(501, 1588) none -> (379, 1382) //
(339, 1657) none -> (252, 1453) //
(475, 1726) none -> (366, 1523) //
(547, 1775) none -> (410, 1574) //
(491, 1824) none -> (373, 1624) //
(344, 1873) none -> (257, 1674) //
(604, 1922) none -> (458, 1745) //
---+---
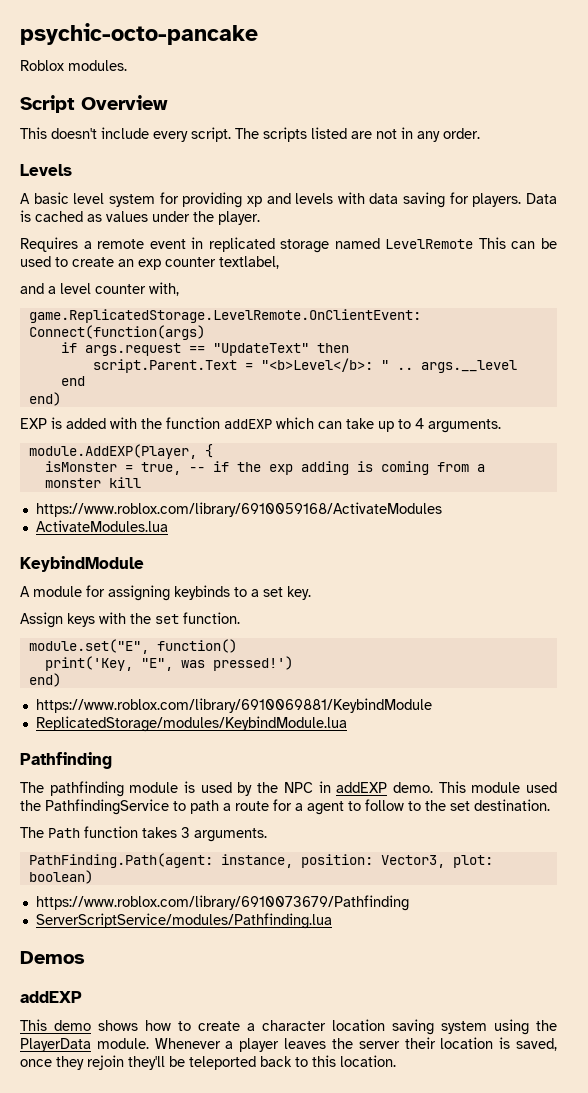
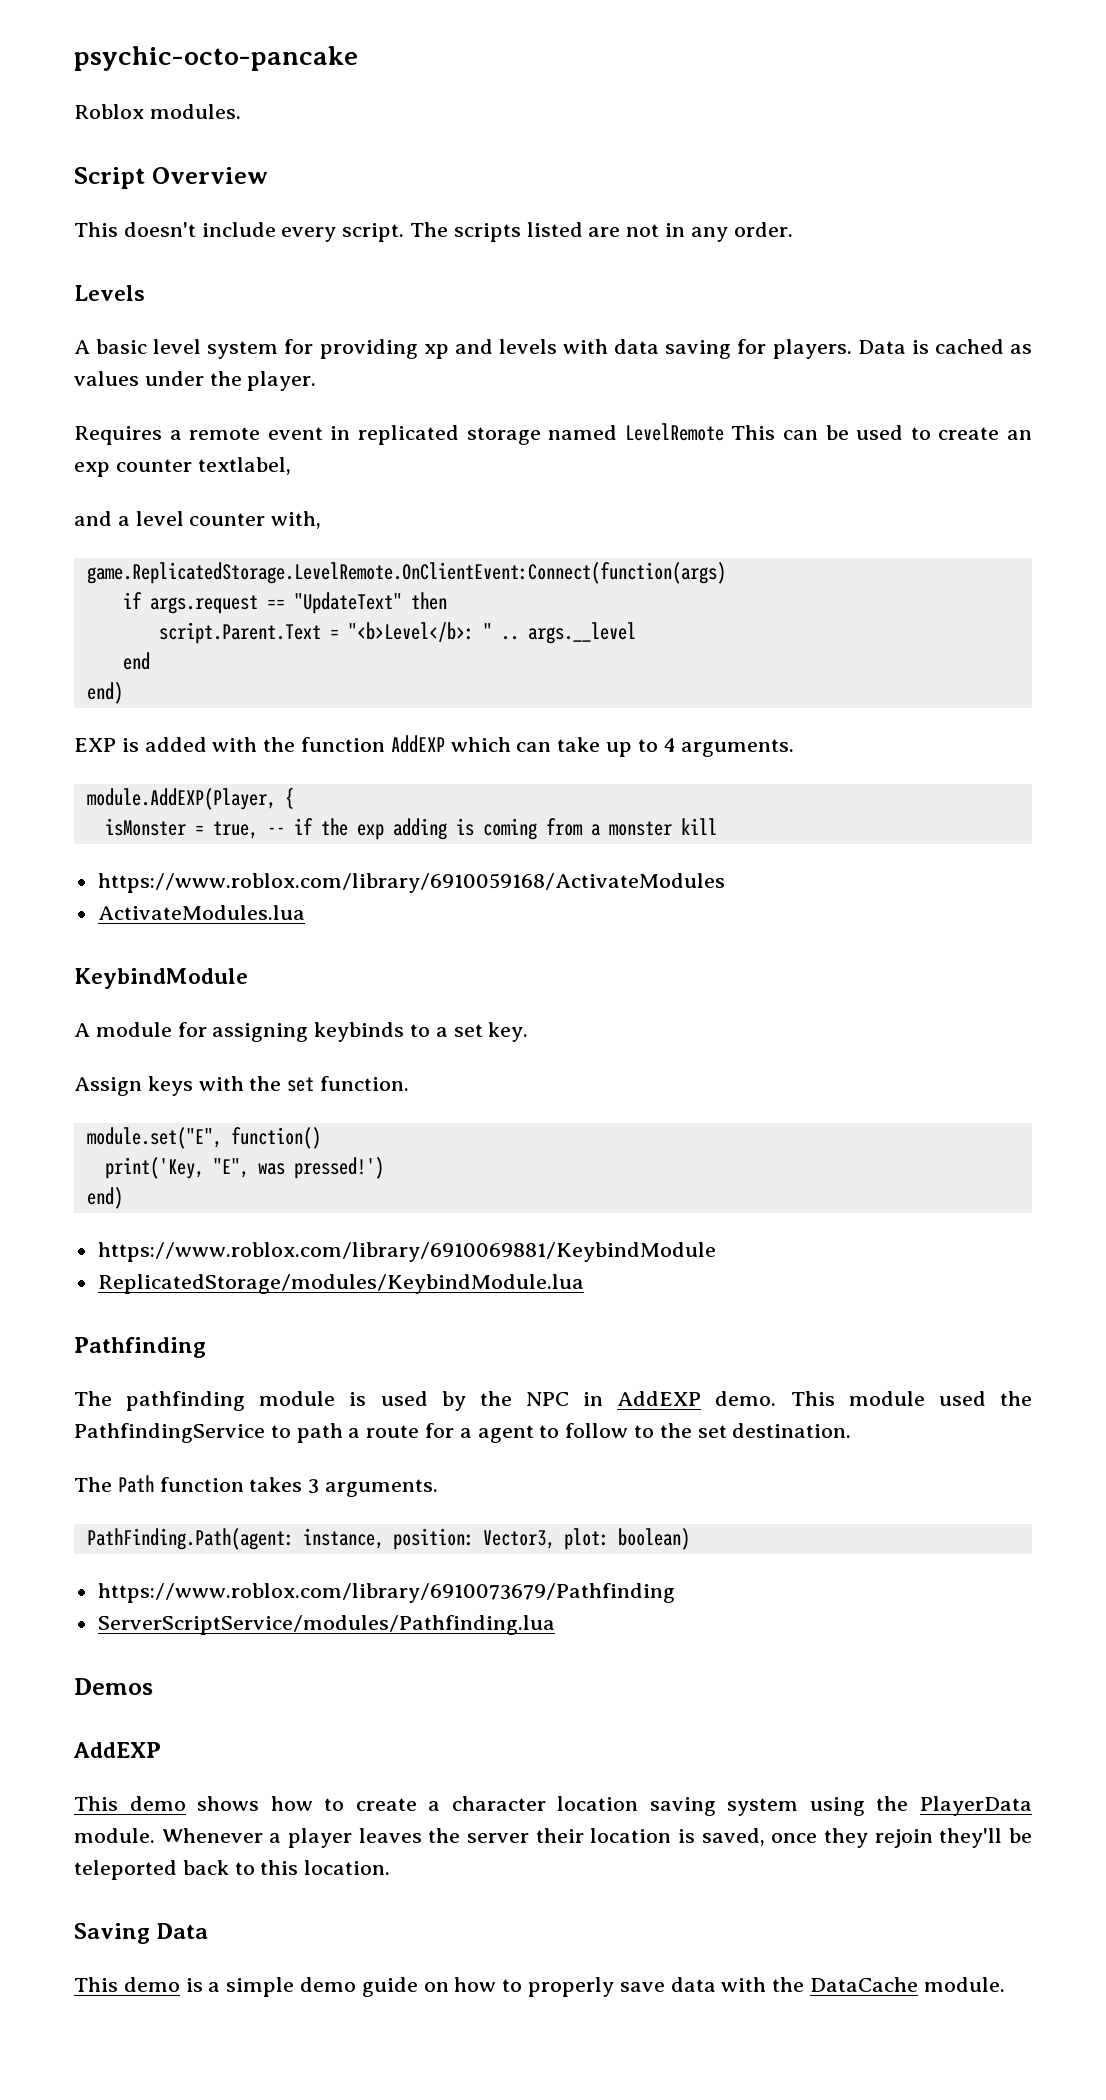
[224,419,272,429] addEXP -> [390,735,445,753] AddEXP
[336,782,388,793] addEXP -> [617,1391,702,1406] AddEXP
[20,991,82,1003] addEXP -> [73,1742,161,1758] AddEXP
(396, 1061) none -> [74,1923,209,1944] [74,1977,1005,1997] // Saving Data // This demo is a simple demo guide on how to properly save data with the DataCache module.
---+---
WHAT YOU NEED TO DO: From the records above, transcribe exactly the run of lines that opens with the line holding "[20,991,82,1003] addEXP ->" and closes with the line holding "(396, 1061) none", both included.

ANSWER TO THE EXERCISE:
[20,991,82,1003] addEXP -> [73,1742,161,1758] AddEXP
(396, 1061) none -> [74,1923,209,1944] [74,1977,1005,1997] // Saving Data // This demo is a simple demo guide on how to properly save data with the DataCache module.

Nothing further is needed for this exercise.